======== Records shown ========

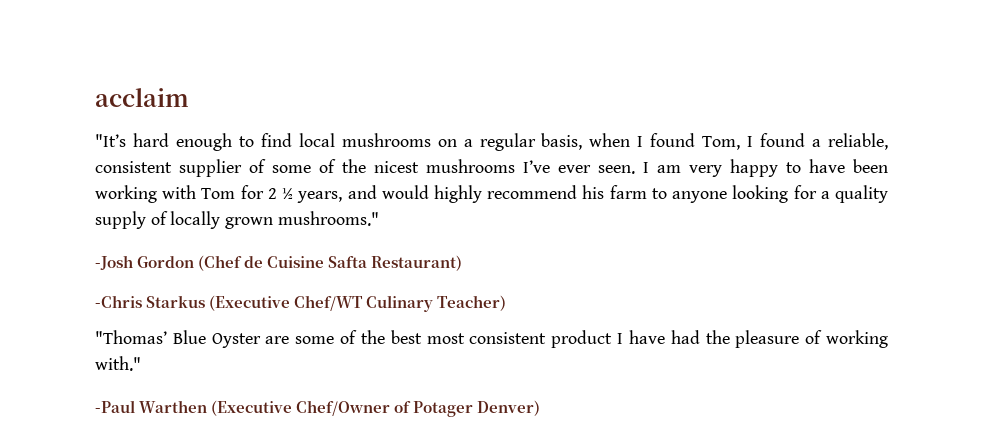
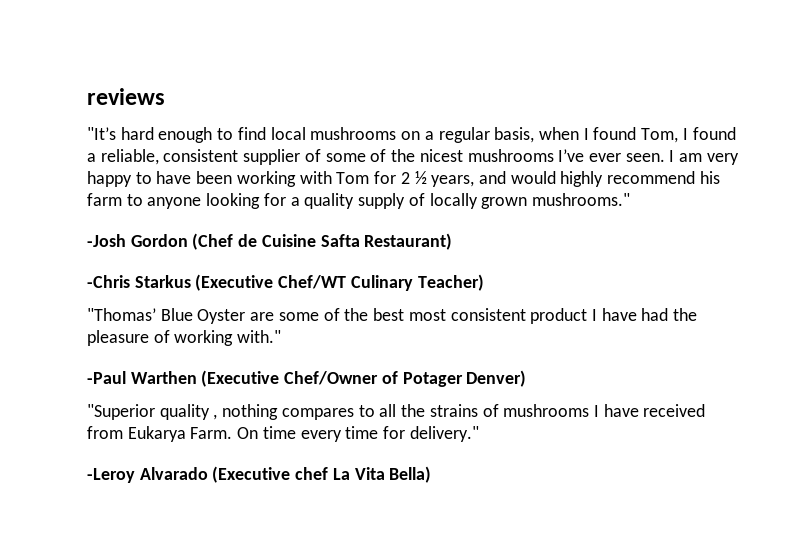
- acclaim
+ reviews
+ "Superior quality , nothing compares to all the strains of mushrooms I have received from Eukarya Farm. On time every time for delivery."
+ -Leroy Alvarado (Executive chef La Vita Bella)

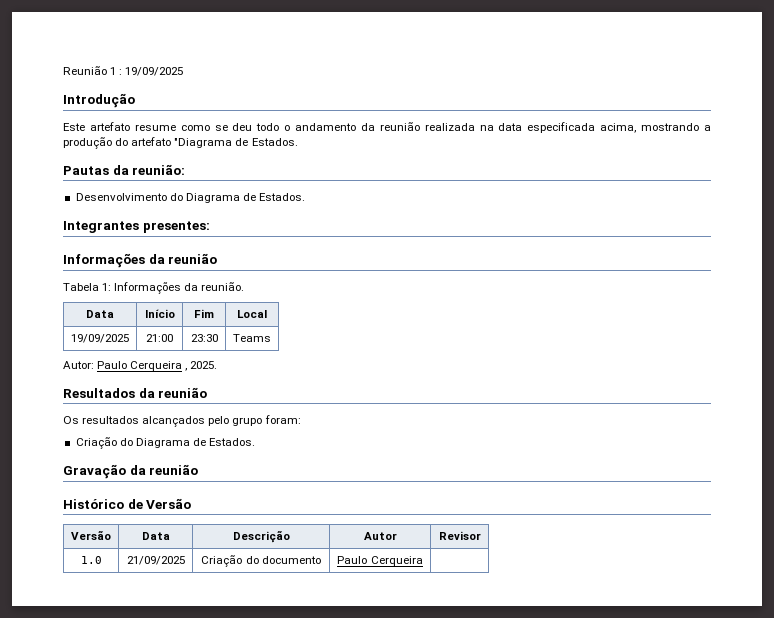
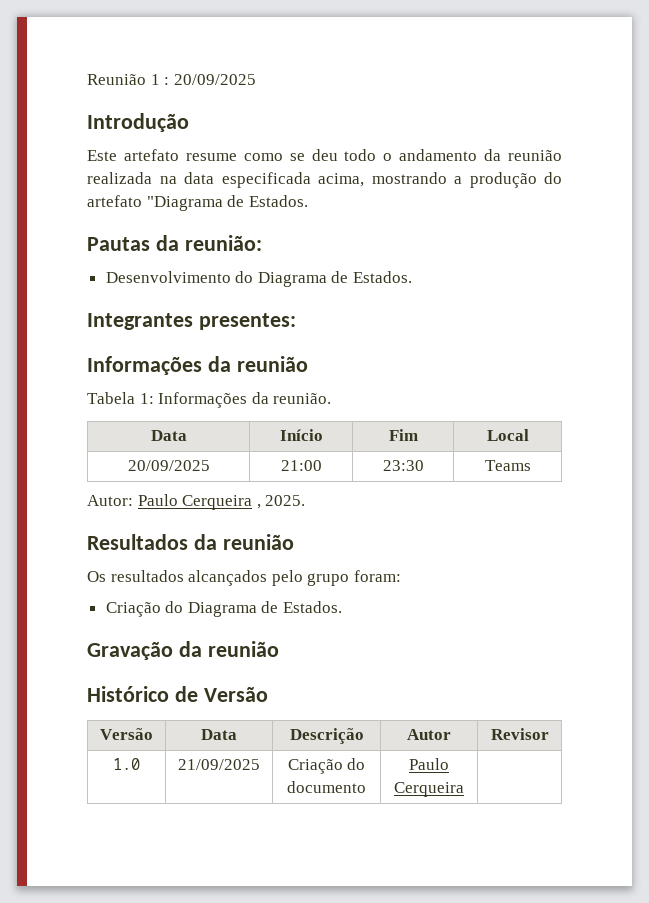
- Reunião 1 : 19/09/2025
+ Reunião 1 : 20/09/2025
- 19/09/2025 | 21:00 | 23:30 | Teams
+ 20/09/2025 | 21:00 | 23:30 | Teams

========

Directions for this task –
In the records above, return precisely the line containing "1 : 20/09/2025" and each line that comes after it, up to the final one.

Task result –
+ Reunião 1 : 20/09/2025
- 19/09/2025 | 21:00 | 23:30 | Teams
+ 20/09/2025 | 21:00 | 23:30 | Teams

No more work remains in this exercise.